“Houston, we have a problem.” Our situation, however, is direr than the one which imperiled the lives of a crew of intrepid astronauts on the Apollo 13 moon flight. With our current problem, the direction of an entire nation and the future of the Christian Church are at stake. The depth of the divide between the two sides of our Culture War has never been greater, and the terms and implications of that divide have never been more threatening.
A recent discussion about women’s roles in Christian pulpits included a viral social media spat among Southern Baptist pastors and denominational leaders (and, yes, many conservative churches are still having that conversation). Included were remarks from the president of the oldest of the six Southern Baptist Convention seminaries. Spoken from the halls of academia in 2019, his words are tragic, almost inconceivable.
“It is all too easy to connect the dots between a Church that seems increasingly irrelevant to a modern culture, and leaders who actually prove that very point.”
Evangelical leader Albert Mohler Jr. said, “I think there’s just something about the order of creation that means that God intends for the preaching voice to be a male voice.” Justifications of gender inequality are humiliating to many of us who graduated from Southern Seminary, but we have come to expect a defense of patriarchy from Southern Baptist leaders.
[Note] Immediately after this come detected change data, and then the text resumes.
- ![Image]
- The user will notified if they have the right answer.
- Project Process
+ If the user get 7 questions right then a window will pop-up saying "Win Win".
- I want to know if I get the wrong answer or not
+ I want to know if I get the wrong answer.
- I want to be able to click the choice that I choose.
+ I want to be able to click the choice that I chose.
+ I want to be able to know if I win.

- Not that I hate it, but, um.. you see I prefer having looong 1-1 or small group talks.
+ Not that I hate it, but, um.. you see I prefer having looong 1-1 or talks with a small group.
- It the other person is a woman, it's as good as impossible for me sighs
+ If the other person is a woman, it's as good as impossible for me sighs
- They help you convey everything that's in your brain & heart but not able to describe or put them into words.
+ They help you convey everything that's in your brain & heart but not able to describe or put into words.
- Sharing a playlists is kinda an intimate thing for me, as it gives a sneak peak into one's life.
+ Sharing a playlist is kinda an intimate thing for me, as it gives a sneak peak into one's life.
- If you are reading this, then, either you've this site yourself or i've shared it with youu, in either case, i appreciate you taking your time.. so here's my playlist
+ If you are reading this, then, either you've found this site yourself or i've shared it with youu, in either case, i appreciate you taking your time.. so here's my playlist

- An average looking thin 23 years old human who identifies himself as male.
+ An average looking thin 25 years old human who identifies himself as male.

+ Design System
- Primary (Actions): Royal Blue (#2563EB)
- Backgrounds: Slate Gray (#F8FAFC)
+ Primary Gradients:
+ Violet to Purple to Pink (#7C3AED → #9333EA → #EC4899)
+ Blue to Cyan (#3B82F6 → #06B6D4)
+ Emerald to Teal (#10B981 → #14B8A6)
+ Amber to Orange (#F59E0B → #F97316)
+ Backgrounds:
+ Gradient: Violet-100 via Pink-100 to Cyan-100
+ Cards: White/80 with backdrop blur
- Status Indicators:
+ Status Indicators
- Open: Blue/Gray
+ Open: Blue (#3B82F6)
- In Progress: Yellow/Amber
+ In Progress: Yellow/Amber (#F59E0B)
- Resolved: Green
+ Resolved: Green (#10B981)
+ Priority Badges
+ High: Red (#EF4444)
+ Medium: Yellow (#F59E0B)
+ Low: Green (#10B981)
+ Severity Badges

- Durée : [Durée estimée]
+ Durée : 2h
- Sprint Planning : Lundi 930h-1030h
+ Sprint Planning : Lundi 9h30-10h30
As maddening and concerning as this is, however, the real issue is much deeper.
Mohler defends his shameful sexism on the basis of a supposed “order of creation” – a comment that is so anachronistic that “embarrassing” only scratches the surface. The idea of such an “order of creation” displays a frightening bias against the process of discovery, the very system of education on which Western civilization was built.
Yes, “Houston, we have a problem,” but it’s neither “the women’s issue” nor the Bible. Christians can fully affirm that scripture is an indispensable element for the spiritual life without denying science, ignoring empirical evidence or turning one’s back on almost 500 years of technological advance. This is the greater problem. Framing contemporary issues about gender around an “order of creation” requires a worldview that is shockingly out-of-touch.
To be clear, evangelical leaders are defending the legitimacy of patriarchy based on a pre-scientific world-view that still insists a Supernatural Being literally spoke the world into existence (maybe as recently as 6,000 years ago), and brought the creation to completion by creating the first, literal human male with a word: “Let there be… one man.” Then, as a kind of afterthought, because the single Adam needed a helper, God created Eve – and because, in the “order of creation,” she was second, all women are second, and because, in the “order of creation,” she sinned first by eating that apple, all women for all time will be held responsible.
I can no longer wrap my head around such an anti-science view of God and the process of creation. Ironically, it was the education I received at Southern Seminary (in a very different time) that taught me better! One need not be an atheistic, “godless Darwinist” to acknowledge that for several hundred years science has questioned such a woodenly literal story. The empirical evidence has, in fact, discredited such literalism. For those same hundreds of years biblical scholars have been offering a hermeneutic that accepts and affirms the science – while celebrating the beauty and centrality of scripture for the life of faith.
“The reach of an anti‑intellectual, anti‑education mindset threatens our future as a Church and a nation.”
This is not news. Our understanding of the so-called “order of creation” began changing with the scientific revolution – in the 16th century!
For hundreds of years scientists and biblical Christians have accepted a new reality. Yet, across vast portions of this country and perhaps with most churchgoers in America, we who accept this “new” reality are viewed as the problem. The depth of ignorance of science displayed by many religious people today is tragic, and the reach of an anti-intellectual, anti-education mindset threatens our future as a Church and a nation.
The president of the United States has now surrounded himself with only the kind of Christian leaders who question the very premise of science (evaluation based on empirical evidence), and whose “biblically literal” worldview affirms a pre-scientific understanding of gender and sexual orientation and the environment, not to mention the development of nations and an impending, inevitable, literal apocalypse. We are in danger of making national policy decisions based on theological premises that actually deny fact-based research, disavowing science altogether.
World Religion News recently featured the headline, U.S. Church Membership Plummets to All-Time Low. It is all too easy to connect the dots between a Church that seems increasingly irrelevant to a modern culture, and leaders who prove that very point.
“Houston, we have a problem,” but the problem is not science; nor is it women in ministry or homosexuals or liberals or immigrants or any of the other “enemies” we are being sold by the ascendant national theology. The problem is the fear of progress. No “advanced” nation will survive the future by trying to return to the past – and neither will the Church.
The “gates of hell may not prevail against the Church,” as Jesus said, but ignorance might.